Proses pembuatan bioetanol umunya terdiri dari beberapa tahapan, antara lain tahap

persiapan atau pre-treatmen, tahap separator, tahap fermentasi, seta tahap purifikasi.

Prosedur pada praktikum ini dimulai dari penyiapan biakan Saccharomyces cereviceae.

Menurut Speers (2006), kultur starter pembentuk flok dibuat dengan menumbuhkan 4% (v/v)

kultur yang telah diremajakan selama 24 jam pada medium sintetik PGYA dalam erlenmeyer

250 ml dan diinkubasi di dalam inkubator selama 15 jam pada suhu 300C. Tetapi, pada

praktikum ini biakan telah disediakan oleh laboran agar praktikan bisa langsung

menggunakannya. Setelah biakan disediakan, encerkan molases degan air dengan

perbandingan 1:4 dalam erlenmeyer sebanyak 450 ml. Pengenceran ini bertujuan untuk

menurunkan kandungan gula dalam tetes menjadi 15%, 20%, dan 25% (b/v). Pada saat

pengenceran, jangan sebanyak ini dulu, karena untuk pengaturan pH, sehingga pH bisa diatur

menjadi optimum.

Selanjutnya, buatlah larutan urea dengan konsentrasi 1 g/L sebanyak 50 ml. Pada

pembuatan larutan urea ini, harus diperhatikan juga, jangan langsung membuatnya sebanyak

50 ml terlebih dahulu, karena pH yang ada didalamnya tidak sesuai dengan pH yang

diharapkan, harus ditambahkan larutan asam terlebih dahulu yaitu menggunakan asam sulfat

(H2SO4) encer. Dalam melakukan proses fermentasi, S. cerevisiae dipengaruhi oleh faktor

tumbuh, pH pertumbuhan antara 2,0-8,6 dengan pH optimum antara 4,5-5,0. Laju fermentasi

gula oleh S. cerevisiae relatif intensif pada pH 3,5-6,0 (Goebol, 1987).
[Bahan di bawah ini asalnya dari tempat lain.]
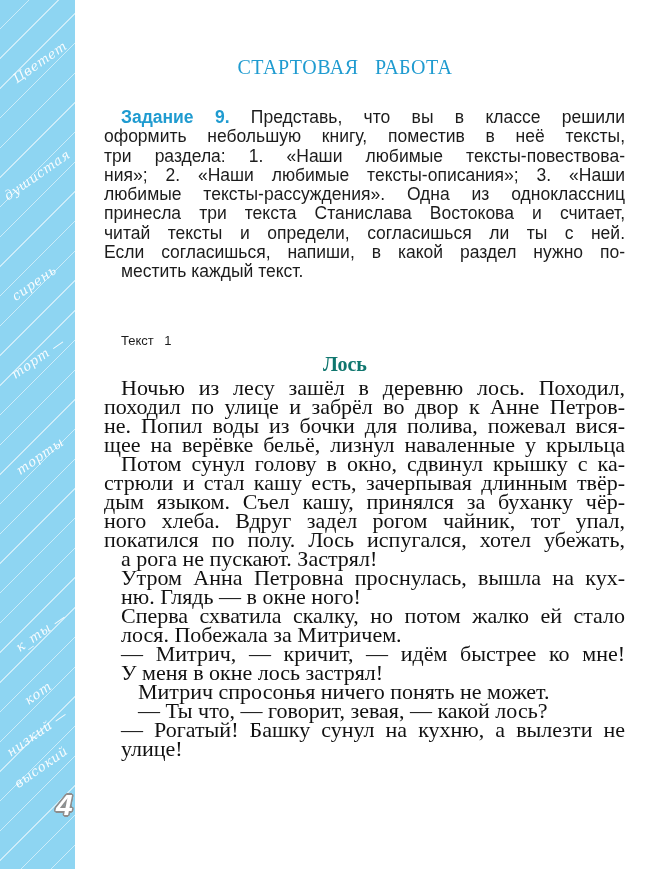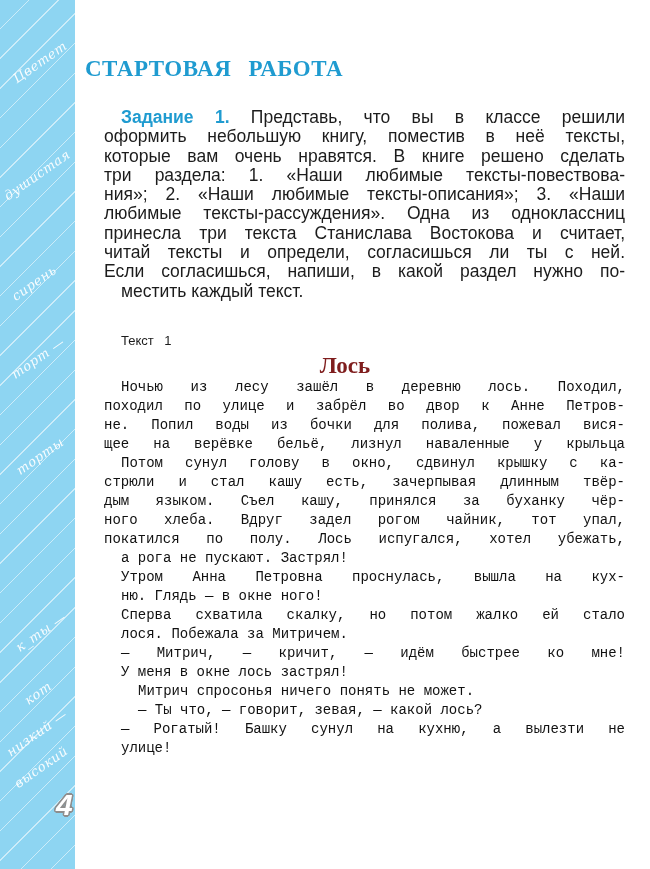--- a/index.html
+++ b/index.html
@@ -25,39 +25,39 @@
   .sw:nth-child(7){left:38px;top:693px;}
   .sw:nth-child(8){left:37px;top:733px;}
   .sw:nth-child(9){left:41px;top:767px;}
 
   #pagenum{position:absolute;left:56px;top:788px;z-index:3;
     font:bold italic 30px "Liberation Sans",sans-serif;color:#ffffff;
     text-shadow:-1.6px 0 #8e8e8e,1.6px 0 #8e8e8e,0 -1.6px #8e8e8e,0 1.6px #8e8e8e,
                 -1.2px -1.2px #8e8e8e,1.2px 1.2px #8e8e8e,-1.2px 1.2px #8e8e8e,1.2px -1.2px #8e8e8e;}
 
   
-  #title{position:absolute;left:85px;top:56px;width:520px;
-    font-family:"Liberation Serif",serif;font-weight:bold;font-size:23px;
+  #title{position:absolute;left:85px;top:56px;width:520px;text-align:center;
+    font-family:"Liberation Serif",serif;font-weight:normal;font-size:20px;
     color:#1f9bd0;letter-spacing:.5px;word-spacing:11px;}
 
   
   .col{position:absolute;left:104px;width:521px;}
   #task{top:108px;font-size:17.5px;}
   #task .ln{height:19.3px;line-height:19.3px;}
   .ln{text-align:justify;text-align-last:justify;white-space:normal;}
   .ln.first{text-indent:17px;}
   .ln.last{text-align-last:auto;margin-left:17px;}
   .tasklabel{color:#1f9bd0;font-weight:bold;}
 
   #text1{top:333px;font-size:13px;text-indent:17px;word-spacing:7px;}
 
   #story-title{position:absolute;left:85px;top:353px;width:520px;text-align:center;
-    font-family:"Liberation Serif",serif;font-weight:bold;font-size:23px;color:#7f1d1d;}
+    font-family:"Liberation Serif",serif;font-weight:bold;font-size:20px;color:#0f766e;}
 
-  #story{top:378px;font-family:Liberation Mono, monospace;font-size:14px;color:#111;}
+  #story{top:378px;font-family:Liberation Serif, serif;font-size:22px;color:#111;}
   #story .ln{height:19px;line-height:19px;}
 </style>
 </head>
 <body>
 
 <div id="page">
 
   <div id="sidebar">
     <span class="sw">Цветет</span>
     <span class="sw">душистая</span>
@@ -68,23 +68,22 @@
     <span class="sw">кот</span>
     <span class="sw">низкий —</span>
     <span class="sw">высокий</span>
   </div>
 
   <div id="pagenum">4</div>
 
   <div id="title">СТАРТОВАЯ РАБОТА</div>
 
   <div id="task" class="col">
-    <div class="ln first"><span class="tasklabel">Задание 1.</span> <span>Представь, что вы в классе решили</span></div>
+    <div class="ln first"><span class="tasklabel">Задание 9.</span> <span>Представь, что вы в классе решили</span></div>
     <div class="ln">оформить небольшую книгу, поместив в неё тексты,</div>
-    <div class="ln">которые вам очень нравятся. В книге решено сделать</div>
     <div class="ln">три раздела: 1. «Наши любимые тексты-повествова-</div>
     <div class="ln">ния»; 2. «Наши любимые тексты-описания»; 3. «Наши</div>
     <div class="ln">любимые тексты-рассуждения». Одна из одноклассниц</div>
     <div class="ln">принесла три текста Станислава Востокова и считает,</div>
     <div class="ln">читай тексты и определи, согласишься ли ты с ней.</div>
     <div class="ln">Если согласишься, напиши, в какой раздел нужно по-</div>
     <div class="ln last">местить каждый текст.</div>
   </div>
 
   <div id="text1" class="col">Текст 1</div>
Dalam penelitian ini

larutan fermentasi dikondisikan pada pH awal 4,5 sebagai pH optimum kerja Sacchromyces

cerevisiae.

Setelah itu, lakukan proses sterilisasi menggunakan otoklaf pada suhu 1210C selama

15 menit. Sebelumnya, erlenmeyer harus disumbat terlebih dahulu dengan kapas dan

alumunium foil. Sterilisasi juga leher angsa yang akan digunakan untuk menutup labu

erlenmeyer. Proses sterilisasi tersebut perlu dilakukan agar kelak saat kontak dengan produk

atau bahan lain tidak terjadi kontaminasi. Setelah disterilisasi, dinginkan terlebih dahulu dan

jika sudah dingin campurkan kedua bahan tadi yang sudah dibuat dan lakukan inokulasi

dengan biakan khamir sebanyak 1 lup. Proses inokulasi ini harus dilakukan di dalam clean

bench yang sudah disterilkan, agar media yang akan digunakan tidak terkontaminasi oleh

mikroorganisme lain. Semua peralatan di dalam clean bench harus steril termasuk juga

praktikan. Setelah diinokulasikan, tutup menggunakan leher angsa.

Sebelumnya leher angsa harus diisi dengan larutan asam sulfat 10%. Penambahan

asam sulfat ini dilakukan agar tidak ada kontaminasi dari udara luar. Sebelum diinokulasi,

ambil 10 ml campuran media steril untuk blanko pengukuran menggunakan

spektrofotometer. Labu diberi label dan digunakan untuk pengamatan jam ke 0, 24, 48, 72,

dan 96. Timbang terlebih dahulu masing-masing labu sebelum diinkubasikan. Inkubasikan

labu pada suhu kamar dan amati beberapa faktor, yaitu jumlah gas yang terbentuk, yang

menggambarkan jumlah etanol yang terbentuk dengan menghitung selisih bobot labu

erlenmeyer sebelum dan sesudah diinkubasi, pH (menggunakan pH meter), OD pada panjang

gelombang 660 nm, biomassa kering, dan kadar gula sisa.

Daftar Pustaka

Speers, R.A., Yong-Quan W., Yu-Lai J. dan Robert, J.S. Effects of fermentation parameters

and cell wall properties on yeast flocculation. Journal of Instrumental Brewing 112: 246–254.

Goebol, O.H. 1987. Ullmann’s Encyclopedia of Industrial Chemistry: Ethanol. VCH Publisher: Weinheim.